For the developmentally disabled, it’s public vs. private care

Pauline Bouffard says her son used to hold his arms out every time she visited him at the state-run residential facility for the developmentally disabled in Meriden, signaling his desire to go home. Now he lives in a private, community-based group home, and she says he’s not in such a rush to leave.

“They were good people and they were kind to Sean, but I don’t like that larger setting,” Bouffard said about the state facility, one of five in Connecticut. She works as director of Employment Services at The Arc of Meriden-Wallingford, the private group home where Sean has now lived for six years.

Employees for private service providers like Bouffard and legislative researchers for the General Assembly’s Program Review and Investigations Committee think the state needs to make a gradual transition from using both public and private service providers for the developmentally disabled, to using just the private, smaller, community-based providers.

“[State-run facilities] are not as personalized as living in a home in the community,” Bouffard said. “It’s more of a setting that tries to provide services for many people, rather than a smaller setting that provides those same services for fewer people.”

Legislative researchers presented recommendations for the state to make the transition on Tuesday at a public hearing. The recommendations follow a Program Review I-issued report in September that said Connecticut has more people with developmental disabilities living in state-run residential facilities than any other state except New York. The cost is up to 2.5 times the expense of contracting with private group homes for the services.

“We can do it as well, if not better, as the public sector for less cost,” said Nora Duncan, executive director for The Arc Connecticut, one of the largest private service-providers in the state.

Bouffard’s son, Sean, is 37 years old and severely developmentally disabled. He lived at one of the Department of Developmental Services’ regional centers for about nine months. Bouffard said he didn’t get out into the community as much as he does at the private group home. He’s also developed a more personal relationship with the staff in the smaller, more intimate setting, she said.

Quality of care has improved in 17 Connecticut state-run homes since undergoing a conversion to private group homes, said Catherine Conlin and Maryellen Duffy, two researchers with Program Review. They also said 38 percent of DDS-operated homes received citations for not complying with suggested corrections for deficiencies in FY ’10, compared to only 13 percent of private homes.

“The quality is not inferior in the private settings, and it could be said to be superior,” Conlin said.

“One thing that jumped out at me is the quality assurance when comparing public vs. private,” said Sen. John Kissel, R-Enfield, the ranking Republican on the committee. “The private side seems to have more constructs hanging overhead to help remedy deficiencies.”

DDS also recognizes that the dual system proves costly, said Conlin and Duffy.

DDS receives about half the total funding for providing 24-hour residential care, but it serves only about 25 percent of the clients in 24-hour care, according to the Program Review report. Private providers have received slightly more funding overall since 2007, but the agencies serve more clients than public facilities and the extra funding doesn’t go far enough.

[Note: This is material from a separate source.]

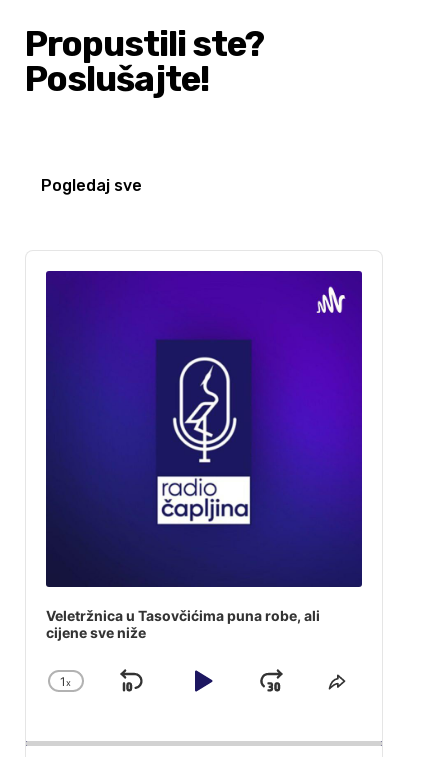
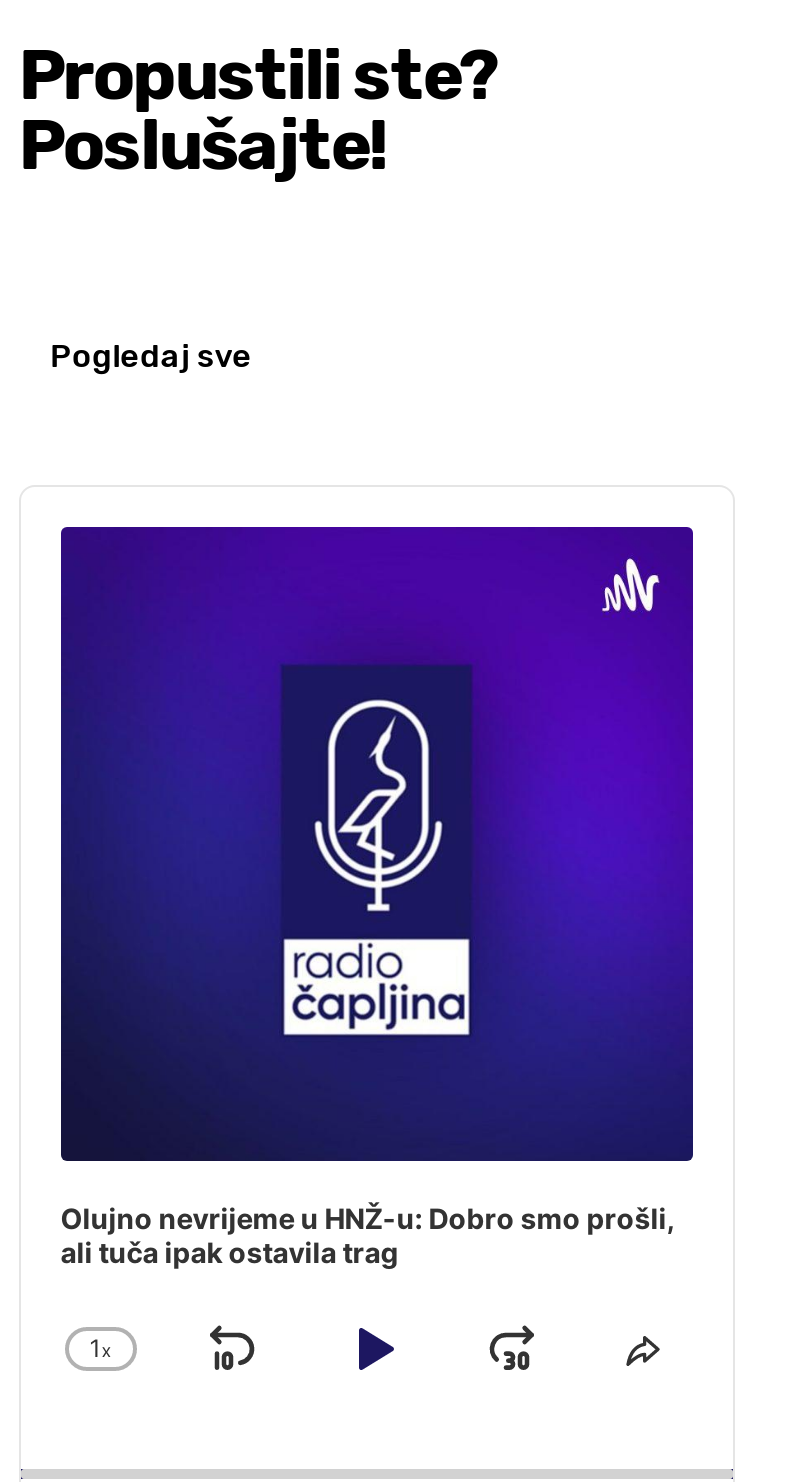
- Veletržnica u Tasovčićima puna robe, ali
- cijene sve niže
+ Olujno nevrijeme u HNŽ-u: Dobro smo prošli,
+ ali tuča ipak ostavila trag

“There does seem to be a lot of low hanging fruit,” said Rep. T.R. Rowe, R-Trumbull, the co-chairman of the committee.

Duffy and Conlin said DDS should begin phasing out of providing 24-hour residential care and placing clients in community settings when possible. Not refilling public positions that become vacant and redeploying existing staff to other direct services in the community as opportunities allow will also help transition to private care.

No public employees should be laid off, they said, and can’t be laid off – the “no layoff” provision negotiated during the SEBAC agreement this summer keeps public employees safe for four years.

Proponents of public care argue that staff turnover rates at private facilities are too high, however, and that they offer less robust services than state-run facilities. Parents of those at the Southbury Training School, the largest state-run home, sent a letter to the committee in early December.

“We hope legislators understand that former STS residents will still require the same services when they are living in the community-based system and these services will still have to be paid for,” the letter said. “To the extent that the residents do receive medical, dental, therapeutic and other services that are not provided under the group home contracts, those services will have to be provided and funded from different sources, such as Medicaid.”

PRI researchers didn’t recommend that Southbury should close. Rather, residents of the regional centers should look for the “most integrated setting appropriate to the needs of each regional center resident.” If the best setting isn’t a community placement, staff at public service providers should revisit that decision periodically, they said.